# Work item
Everything in the data below is left aside except the lines from the one containing "Temperature (MIN °C), 20/10: 2.4 -> 1" through the one containing "Aug: 0.9 -> 0.55"; repeat those exactly.

# Materials provided
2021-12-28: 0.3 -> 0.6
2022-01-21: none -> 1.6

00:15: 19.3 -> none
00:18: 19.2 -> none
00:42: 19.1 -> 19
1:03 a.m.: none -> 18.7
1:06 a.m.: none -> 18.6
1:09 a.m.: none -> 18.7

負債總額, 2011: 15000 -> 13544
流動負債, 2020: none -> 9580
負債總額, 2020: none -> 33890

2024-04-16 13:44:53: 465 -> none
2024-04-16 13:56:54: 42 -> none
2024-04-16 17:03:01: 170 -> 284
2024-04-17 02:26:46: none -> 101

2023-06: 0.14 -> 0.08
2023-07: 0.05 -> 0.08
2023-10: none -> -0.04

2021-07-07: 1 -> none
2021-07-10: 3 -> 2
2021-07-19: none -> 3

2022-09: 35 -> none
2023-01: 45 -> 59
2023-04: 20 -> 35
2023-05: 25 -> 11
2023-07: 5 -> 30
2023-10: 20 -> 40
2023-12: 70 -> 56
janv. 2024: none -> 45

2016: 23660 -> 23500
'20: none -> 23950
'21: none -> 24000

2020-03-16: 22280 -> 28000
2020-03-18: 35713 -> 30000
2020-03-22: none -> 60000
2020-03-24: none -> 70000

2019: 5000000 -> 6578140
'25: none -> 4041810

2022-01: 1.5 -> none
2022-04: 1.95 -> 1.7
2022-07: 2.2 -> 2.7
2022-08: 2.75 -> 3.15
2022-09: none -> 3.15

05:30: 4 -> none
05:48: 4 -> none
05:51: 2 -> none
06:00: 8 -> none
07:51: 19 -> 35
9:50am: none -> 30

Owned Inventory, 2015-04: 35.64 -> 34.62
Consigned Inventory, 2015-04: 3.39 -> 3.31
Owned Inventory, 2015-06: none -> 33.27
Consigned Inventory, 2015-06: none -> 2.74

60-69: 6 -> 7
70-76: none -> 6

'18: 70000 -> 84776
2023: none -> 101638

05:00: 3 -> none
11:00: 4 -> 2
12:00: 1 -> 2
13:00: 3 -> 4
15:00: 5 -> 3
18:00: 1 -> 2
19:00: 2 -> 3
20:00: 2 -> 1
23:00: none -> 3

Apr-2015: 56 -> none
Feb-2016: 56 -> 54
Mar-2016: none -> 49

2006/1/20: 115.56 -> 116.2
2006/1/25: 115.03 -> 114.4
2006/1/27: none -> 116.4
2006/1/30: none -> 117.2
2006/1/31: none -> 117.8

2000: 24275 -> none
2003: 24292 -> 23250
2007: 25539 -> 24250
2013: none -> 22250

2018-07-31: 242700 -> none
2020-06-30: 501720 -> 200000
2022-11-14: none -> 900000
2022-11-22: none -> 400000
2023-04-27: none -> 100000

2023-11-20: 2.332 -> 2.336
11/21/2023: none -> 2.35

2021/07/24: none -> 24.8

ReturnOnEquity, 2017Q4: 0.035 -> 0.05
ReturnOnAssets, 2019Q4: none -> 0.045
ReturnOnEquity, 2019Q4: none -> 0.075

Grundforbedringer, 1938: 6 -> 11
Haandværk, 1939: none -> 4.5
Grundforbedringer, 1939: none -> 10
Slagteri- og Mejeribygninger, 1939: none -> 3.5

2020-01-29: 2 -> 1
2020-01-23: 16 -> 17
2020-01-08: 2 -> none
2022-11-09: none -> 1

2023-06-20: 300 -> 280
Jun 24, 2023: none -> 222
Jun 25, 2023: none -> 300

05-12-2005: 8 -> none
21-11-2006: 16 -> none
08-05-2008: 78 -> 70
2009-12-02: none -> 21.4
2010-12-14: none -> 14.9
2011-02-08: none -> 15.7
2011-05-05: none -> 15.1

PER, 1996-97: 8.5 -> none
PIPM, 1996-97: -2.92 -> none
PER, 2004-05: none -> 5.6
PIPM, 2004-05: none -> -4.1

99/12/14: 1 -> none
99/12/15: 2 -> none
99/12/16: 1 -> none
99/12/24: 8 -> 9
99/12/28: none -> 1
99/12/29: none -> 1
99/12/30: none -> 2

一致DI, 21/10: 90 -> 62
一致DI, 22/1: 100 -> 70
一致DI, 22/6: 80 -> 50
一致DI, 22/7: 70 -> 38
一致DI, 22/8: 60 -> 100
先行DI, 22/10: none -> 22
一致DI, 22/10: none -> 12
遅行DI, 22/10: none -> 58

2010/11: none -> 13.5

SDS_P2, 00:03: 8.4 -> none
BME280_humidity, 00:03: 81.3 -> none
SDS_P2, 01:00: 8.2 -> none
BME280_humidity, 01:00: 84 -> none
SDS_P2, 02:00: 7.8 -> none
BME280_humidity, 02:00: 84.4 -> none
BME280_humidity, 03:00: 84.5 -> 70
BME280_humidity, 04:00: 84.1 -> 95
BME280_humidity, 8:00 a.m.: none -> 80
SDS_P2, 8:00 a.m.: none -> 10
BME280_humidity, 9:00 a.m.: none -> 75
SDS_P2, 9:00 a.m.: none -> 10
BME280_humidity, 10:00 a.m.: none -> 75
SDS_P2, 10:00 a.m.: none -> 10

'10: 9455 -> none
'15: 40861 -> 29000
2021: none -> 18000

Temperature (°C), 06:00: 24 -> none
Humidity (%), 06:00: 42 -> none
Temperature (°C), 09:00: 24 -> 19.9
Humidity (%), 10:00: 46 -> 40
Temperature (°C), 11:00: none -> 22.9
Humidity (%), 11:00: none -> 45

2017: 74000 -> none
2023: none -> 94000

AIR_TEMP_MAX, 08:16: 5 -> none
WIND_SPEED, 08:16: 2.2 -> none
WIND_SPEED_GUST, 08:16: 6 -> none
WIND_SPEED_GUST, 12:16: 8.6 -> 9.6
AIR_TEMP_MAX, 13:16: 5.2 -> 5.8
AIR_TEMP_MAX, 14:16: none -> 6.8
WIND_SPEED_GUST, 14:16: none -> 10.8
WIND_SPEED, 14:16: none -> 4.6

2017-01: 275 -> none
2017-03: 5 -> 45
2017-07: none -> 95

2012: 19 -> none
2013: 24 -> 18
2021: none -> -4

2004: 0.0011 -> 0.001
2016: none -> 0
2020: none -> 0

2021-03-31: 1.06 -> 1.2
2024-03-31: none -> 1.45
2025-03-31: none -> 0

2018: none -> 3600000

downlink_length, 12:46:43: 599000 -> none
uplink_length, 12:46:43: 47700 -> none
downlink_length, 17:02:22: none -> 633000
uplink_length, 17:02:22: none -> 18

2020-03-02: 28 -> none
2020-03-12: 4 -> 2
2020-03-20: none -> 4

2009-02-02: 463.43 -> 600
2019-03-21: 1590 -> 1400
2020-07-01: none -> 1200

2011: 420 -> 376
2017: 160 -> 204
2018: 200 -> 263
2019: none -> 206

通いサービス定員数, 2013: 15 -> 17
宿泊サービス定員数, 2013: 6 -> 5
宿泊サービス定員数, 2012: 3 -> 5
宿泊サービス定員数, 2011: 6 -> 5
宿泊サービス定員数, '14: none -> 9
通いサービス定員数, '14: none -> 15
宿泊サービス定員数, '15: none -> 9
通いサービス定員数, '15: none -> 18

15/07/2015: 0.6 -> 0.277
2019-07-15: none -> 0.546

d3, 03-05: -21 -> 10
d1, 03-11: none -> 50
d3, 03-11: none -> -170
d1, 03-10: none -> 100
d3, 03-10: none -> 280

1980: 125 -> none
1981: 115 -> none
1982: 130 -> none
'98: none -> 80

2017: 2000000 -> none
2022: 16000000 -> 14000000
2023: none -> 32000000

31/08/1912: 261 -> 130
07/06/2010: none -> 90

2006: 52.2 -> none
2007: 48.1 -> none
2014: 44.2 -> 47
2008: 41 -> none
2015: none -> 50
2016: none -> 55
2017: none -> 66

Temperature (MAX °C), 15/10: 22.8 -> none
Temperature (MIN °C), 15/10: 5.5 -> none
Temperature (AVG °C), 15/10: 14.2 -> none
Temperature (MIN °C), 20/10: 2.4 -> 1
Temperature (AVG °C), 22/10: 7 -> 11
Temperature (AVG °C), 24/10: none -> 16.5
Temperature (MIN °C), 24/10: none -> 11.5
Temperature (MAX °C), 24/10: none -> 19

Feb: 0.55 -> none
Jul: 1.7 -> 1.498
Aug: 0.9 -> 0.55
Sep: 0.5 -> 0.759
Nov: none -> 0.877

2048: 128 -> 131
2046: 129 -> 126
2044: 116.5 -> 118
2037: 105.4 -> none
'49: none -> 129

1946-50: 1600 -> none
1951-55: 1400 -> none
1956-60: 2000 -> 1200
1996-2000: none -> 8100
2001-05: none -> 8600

# Exercise response
Temperature (MIN °C), 20/10: 2.4 -> 1
Temperature (AVG °C), 22/10: 7 -> 11
Temperature (AVG °C), 24/10: none -> 16.5
Temperature (MIN °C), 24/10: none -> 11.5
Temperature (MAX °C), 24/10: none -> 19

Feb: 0.55 -> none
Jul: 1.7 -> 1.498
Aug: 0.9 -> 0.55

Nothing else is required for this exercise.